These unilateral limits often came without explanation, presented as simply a firm restriction. As Monique, a 30-year-old Black woman in a state with a viability law, summed it up, “In [my] state, they don't do third-trimester abortions.” (Abortions after the 24th week of pregnancy are sometimes referred to as “third-trimester abortions,” although obstetricians typically consider 28 weeks’ gestation the third trimester of pregnancy.) Melanie, a 37-year-old white woman in a state with a viability law, recalled being told something similar. The provider who denied Melanie an in-state abortion explained, “‘It is not possible in [this state].’ They were pretty matter-of-fact about that.” Respondents’ accounts offer evidence that the concepts of fetal viability potential and/or ability to feel pain were operationalized as gestational limits. Yet in all these states, at least some abortions took place after the purported limit, evidencing that there was discretion in the application of these laws; that discretion, however, did not apply to respondents.
A handful of respondents were offered more detailed explanations for why they did not qualify as an exception. Most of these explanations were rooted in information about what their fetus was not. Amy, a 40-year-old white woman in a state with a fetal pain law, reported that her prenatal team performed “an amniocentesis to see if there were any chromosomal disorders or any other genetic issues that would allow the termination to take place in [my state].” Following the results, her physicians told her she could not get an abortion in her home state because “it had to be a case where you could prove that the baby wouldn't live [after birth] and nothing [no known fatal disorders or genetic issues] came back from the amnio.” Her prenatal care team, in other words, could not prove that her fetus was viable; they could only prove that it did not have any conditions known to make it nonviable.

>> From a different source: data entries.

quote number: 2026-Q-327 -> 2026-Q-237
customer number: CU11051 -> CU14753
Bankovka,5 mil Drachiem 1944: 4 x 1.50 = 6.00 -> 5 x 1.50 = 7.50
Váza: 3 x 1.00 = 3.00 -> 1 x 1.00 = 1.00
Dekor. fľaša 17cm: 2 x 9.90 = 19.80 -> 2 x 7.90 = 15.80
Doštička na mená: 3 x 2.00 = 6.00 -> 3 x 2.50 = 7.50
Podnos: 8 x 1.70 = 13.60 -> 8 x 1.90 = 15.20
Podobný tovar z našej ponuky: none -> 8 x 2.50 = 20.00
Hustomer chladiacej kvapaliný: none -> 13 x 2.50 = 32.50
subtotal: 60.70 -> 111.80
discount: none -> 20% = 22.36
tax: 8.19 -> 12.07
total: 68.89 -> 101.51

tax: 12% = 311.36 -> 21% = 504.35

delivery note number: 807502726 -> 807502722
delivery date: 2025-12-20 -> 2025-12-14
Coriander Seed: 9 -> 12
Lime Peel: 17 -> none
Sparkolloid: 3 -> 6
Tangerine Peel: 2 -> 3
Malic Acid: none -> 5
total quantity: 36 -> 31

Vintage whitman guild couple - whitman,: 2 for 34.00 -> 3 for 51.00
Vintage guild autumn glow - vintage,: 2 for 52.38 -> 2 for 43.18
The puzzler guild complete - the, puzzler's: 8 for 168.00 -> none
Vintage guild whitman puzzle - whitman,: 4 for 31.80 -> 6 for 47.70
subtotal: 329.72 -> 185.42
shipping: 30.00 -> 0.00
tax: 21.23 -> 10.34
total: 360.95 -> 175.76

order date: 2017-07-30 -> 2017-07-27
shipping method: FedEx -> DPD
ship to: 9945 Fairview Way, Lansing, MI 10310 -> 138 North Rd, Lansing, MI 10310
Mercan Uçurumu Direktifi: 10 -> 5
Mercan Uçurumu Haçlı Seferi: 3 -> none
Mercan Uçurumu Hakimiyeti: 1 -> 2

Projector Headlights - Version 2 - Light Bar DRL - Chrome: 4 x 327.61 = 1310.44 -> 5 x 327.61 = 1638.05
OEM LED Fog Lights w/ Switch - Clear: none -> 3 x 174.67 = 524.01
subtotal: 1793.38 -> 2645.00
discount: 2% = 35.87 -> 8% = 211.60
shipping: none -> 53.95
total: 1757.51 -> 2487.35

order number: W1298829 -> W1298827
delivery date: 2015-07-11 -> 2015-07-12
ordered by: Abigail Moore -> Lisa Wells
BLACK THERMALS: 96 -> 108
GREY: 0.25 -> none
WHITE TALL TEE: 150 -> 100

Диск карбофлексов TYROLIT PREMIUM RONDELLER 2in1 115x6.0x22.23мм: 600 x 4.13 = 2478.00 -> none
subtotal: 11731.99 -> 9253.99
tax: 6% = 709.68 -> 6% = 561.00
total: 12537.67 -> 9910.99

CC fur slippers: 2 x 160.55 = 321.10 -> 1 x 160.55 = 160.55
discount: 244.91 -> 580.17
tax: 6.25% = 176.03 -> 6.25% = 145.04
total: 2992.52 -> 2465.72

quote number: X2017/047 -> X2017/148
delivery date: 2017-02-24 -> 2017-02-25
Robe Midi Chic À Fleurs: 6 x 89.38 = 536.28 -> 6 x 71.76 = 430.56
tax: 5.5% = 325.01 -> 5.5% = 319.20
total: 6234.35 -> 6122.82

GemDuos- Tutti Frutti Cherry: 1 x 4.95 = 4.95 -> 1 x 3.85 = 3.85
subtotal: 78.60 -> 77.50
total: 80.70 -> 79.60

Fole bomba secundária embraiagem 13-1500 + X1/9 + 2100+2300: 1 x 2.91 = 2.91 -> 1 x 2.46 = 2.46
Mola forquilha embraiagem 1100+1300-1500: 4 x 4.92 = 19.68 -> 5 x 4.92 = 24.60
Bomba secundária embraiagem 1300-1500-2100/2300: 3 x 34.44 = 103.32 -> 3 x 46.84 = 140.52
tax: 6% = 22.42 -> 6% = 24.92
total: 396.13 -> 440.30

Only one respondent was explicitly told she was denied an abortion because her fetus was presumed viable. Tonya, a 35-year-old white woman receiving care in a state with a viability law, learned at 20 weeks that her fetus had several severe fetal health issues. She wanted an abortion. However, as she explained, she ran into obstacles at her hospital:
You have to get permission from the on-call doctor, whether that's the doctor that will perform it [the abortion] or not, but you have to get an overall permission. And there was a doctor on call that refused because he had had experience delivering a 22-week baby that was viable. And I know that they are. But this is a baby that didn't have any abnormalities. It was simply born early. But that was his decision. So, we were refused that treatment there.
As Tonya highlighted, that doctor's experience with a delivery in the second trimester of pregnancy could not be justifiably generalized to her pregnancy, which had features—namely fetal health issues—that made it not comparable to a typical pregnancy. Still, unlike other interviewees, Tonya received an explanation for her denial that was explicitly founded in a claim of fetal viability, even in the absence of evidence of viability.
Prioritizing Fetal Viability and Pain over Neonatal Quality of Life and Pain
In respondents’ experiences, viability and fetal pain laws prioritized the status of the fetus over the status of the neonate. Several of the women interviewed carried a fetus with an observed serious health issue, but evidence suggested that their fetus would not die in utero. Instead, they would have a live birth. However, those same testing and screening results showed that their baby would not be born healthy: their child was going to die, just not during pregnancy. While that information was relevant to their experiences of pregnancy and pregnancy decision making, it was not part of their encounters with the laws. Instead, fetal viability and pain were privileged over neonatal quality of life.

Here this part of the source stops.